I am dropping this fruitless and stressful attempt to give this company feedback.
The next person to receive dangerous misinformation at Shoppers Drug Mart might just be someone important, to someone important. Then there will be consequences. I hope karma catches up with these employees sooner rather than later, and in a harmless-to-others form. It is the end of the matter for me, unless I read that they have harmed someone, then I will come forward.
Hopefully we will put our health care provision concerns to rest soon.
It was such a lovely sunny day today that I headed out for walk. It was a crisp -5C, the air sharp and clear, the sky blue overhead, the pavement dry beneath my feet. Oh how I love to walk!
Worldly Distractions
Weather
-10°C
Date: 7:00 AM EST Monday 22 February 2016
Condition: Partly Cloudy
Pressure: 102.5 kPa
Tendency: rising
Visibility: 24 km
Temperature: -10.2°C
Dewpoint: -17.0°C
Humidity: 58%
Wind: NE 13 km/h
Wind Chill: -17
Quote
“If you wish to know what a man is, place him in authority.”
Yugoslav Proverb
I know you’ve put the matter to rest for now, but what about a call or note to the local newspaper about your story with the pharmacy… might be a good little story they’d want. Since you could get no satisfaction otherwise… or a local TV station… we have reporters who do stories for consumers when they have a beef about something and they get results!

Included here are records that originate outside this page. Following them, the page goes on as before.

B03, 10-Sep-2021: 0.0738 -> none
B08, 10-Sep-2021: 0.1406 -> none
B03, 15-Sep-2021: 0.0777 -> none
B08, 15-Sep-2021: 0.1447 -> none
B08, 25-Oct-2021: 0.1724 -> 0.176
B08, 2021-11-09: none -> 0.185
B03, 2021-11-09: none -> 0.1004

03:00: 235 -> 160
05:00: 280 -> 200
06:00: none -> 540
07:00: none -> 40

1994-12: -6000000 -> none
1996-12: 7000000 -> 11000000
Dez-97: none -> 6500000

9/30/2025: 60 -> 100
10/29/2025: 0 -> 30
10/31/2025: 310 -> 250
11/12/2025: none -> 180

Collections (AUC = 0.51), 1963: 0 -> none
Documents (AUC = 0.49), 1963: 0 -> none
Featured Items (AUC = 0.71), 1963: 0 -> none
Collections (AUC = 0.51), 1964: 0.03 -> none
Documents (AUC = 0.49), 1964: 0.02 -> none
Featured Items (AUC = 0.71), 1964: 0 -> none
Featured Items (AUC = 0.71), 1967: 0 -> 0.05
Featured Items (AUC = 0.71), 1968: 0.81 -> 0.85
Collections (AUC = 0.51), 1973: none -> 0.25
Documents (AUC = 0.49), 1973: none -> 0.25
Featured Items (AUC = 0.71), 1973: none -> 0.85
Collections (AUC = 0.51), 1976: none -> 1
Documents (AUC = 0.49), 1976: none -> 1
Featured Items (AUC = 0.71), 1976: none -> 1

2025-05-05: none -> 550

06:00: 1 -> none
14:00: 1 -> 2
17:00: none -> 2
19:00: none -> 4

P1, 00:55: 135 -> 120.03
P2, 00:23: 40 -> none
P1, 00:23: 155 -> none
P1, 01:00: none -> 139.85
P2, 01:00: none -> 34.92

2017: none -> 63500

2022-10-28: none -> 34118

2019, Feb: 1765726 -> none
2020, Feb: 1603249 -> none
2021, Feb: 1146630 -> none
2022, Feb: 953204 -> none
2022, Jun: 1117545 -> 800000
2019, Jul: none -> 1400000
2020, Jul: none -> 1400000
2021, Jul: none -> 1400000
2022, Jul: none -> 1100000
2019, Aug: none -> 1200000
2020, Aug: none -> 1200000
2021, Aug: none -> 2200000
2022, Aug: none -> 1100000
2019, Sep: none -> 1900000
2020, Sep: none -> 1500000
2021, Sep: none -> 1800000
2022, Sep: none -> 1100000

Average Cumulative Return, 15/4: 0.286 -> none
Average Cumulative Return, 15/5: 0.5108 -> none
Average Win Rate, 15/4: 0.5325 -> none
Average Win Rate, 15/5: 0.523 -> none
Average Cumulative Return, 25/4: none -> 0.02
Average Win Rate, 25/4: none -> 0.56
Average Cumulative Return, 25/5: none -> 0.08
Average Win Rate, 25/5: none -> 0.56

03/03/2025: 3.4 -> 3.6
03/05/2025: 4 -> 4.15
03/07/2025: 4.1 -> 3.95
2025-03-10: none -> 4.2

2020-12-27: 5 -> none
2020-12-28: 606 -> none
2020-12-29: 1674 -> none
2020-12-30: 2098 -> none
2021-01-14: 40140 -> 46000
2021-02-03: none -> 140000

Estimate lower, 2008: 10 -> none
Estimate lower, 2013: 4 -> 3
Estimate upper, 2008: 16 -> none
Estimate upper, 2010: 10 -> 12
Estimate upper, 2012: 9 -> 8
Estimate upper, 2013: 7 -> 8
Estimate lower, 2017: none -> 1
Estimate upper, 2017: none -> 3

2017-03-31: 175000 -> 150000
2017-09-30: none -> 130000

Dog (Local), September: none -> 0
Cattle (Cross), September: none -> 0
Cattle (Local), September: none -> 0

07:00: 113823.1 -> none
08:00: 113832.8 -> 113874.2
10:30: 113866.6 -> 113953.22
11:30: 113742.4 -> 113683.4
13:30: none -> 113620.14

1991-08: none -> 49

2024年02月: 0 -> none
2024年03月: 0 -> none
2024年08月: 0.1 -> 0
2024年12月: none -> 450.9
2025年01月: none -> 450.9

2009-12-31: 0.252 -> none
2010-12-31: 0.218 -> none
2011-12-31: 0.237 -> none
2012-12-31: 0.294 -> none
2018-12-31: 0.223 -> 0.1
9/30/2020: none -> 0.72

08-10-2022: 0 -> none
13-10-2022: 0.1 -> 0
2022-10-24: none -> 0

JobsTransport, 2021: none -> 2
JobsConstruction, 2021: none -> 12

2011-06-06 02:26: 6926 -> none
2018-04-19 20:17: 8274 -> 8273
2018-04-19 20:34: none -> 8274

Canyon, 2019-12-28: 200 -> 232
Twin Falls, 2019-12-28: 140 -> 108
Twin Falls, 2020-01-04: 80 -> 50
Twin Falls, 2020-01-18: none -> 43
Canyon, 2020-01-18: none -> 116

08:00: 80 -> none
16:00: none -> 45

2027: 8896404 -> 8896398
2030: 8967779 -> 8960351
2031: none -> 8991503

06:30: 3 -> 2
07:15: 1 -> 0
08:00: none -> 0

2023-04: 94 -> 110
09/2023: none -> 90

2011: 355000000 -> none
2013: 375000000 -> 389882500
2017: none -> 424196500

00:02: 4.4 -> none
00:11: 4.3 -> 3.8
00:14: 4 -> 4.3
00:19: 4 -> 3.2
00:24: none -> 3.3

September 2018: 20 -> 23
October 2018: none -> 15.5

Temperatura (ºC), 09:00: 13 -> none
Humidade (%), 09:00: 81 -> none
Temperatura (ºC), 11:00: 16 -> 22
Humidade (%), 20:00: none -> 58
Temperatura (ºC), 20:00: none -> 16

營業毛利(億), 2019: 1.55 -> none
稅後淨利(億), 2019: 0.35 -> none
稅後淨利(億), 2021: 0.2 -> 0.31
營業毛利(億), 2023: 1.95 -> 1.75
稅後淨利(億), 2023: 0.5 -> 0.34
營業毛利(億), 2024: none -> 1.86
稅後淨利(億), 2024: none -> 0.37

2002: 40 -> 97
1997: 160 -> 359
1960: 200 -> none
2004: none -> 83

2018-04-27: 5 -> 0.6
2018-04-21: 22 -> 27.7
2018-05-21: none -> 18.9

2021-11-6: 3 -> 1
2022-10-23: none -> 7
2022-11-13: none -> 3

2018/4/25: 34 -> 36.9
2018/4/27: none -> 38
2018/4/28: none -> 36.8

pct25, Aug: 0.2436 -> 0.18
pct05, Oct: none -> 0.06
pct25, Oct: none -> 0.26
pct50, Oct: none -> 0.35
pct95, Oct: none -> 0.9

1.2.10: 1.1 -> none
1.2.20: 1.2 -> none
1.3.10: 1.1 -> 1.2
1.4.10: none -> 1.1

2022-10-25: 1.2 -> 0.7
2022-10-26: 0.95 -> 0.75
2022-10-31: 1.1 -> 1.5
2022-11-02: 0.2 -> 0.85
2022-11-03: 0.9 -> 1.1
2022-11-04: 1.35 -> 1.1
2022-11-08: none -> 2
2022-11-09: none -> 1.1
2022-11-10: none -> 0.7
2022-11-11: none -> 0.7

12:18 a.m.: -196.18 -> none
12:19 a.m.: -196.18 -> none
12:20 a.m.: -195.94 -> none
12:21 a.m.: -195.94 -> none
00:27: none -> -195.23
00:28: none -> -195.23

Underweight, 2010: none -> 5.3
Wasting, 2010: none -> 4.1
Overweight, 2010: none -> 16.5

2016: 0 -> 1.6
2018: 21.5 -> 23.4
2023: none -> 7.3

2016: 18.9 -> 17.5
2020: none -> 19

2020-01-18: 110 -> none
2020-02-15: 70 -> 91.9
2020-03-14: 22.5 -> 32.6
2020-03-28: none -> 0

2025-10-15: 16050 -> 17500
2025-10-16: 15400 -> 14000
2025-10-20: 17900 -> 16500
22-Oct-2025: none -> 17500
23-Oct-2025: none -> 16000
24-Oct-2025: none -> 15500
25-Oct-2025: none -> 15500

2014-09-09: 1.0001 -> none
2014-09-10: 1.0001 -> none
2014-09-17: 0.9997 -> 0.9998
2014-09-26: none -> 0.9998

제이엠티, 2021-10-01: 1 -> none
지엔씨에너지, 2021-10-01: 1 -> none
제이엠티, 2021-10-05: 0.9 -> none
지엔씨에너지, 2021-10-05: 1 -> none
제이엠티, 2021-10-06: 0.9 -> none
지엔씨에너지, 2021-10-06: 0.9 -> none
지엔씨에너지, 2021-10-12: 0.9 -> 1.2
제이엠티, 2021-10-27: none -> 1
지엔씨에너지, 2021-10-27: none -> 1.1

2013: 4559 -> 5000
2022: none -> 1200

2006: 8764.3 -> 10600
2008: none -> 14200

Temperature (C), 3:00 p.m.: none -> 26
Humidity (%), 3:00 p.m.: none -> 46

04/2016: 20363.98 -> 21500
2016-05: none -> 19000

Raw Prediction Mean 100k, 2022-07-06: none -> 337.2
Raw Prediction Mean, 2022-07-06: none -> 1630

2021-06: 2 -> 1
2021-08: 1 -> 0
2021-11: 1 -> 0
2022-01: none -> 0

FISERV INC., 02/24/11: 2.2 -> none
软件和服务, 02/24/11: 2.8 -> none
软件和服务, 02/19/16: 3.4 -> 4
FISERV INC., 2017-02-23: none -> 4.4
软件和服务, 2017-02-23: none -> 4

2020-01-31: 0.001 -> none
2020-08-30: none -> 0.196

It is a small town Bex, and from the way the pharmacist employee was “defending” the pharmacist, a public complaint would mainly stir up controversy. I am not willing to spend any more of my life engaged in unpleasantness with these people.
I like to deal with things in a way that allows people to grow, and public chastisement isn’t something I would pursue in a situation like this. I was looking for a subtle reprimand, and awareness on the part of the management. The management have setup road blocks to feedback, there is probably a reason for that.
Not my circus, not my monkey.
So glad you went for a walk to clear your head after that experience! It seems we are powerless when we have a complaint against a large corporation. Unless, of course, we are prepared to go the distance, even to the point at which we hire a lawyer. Sorry you had to go through all that!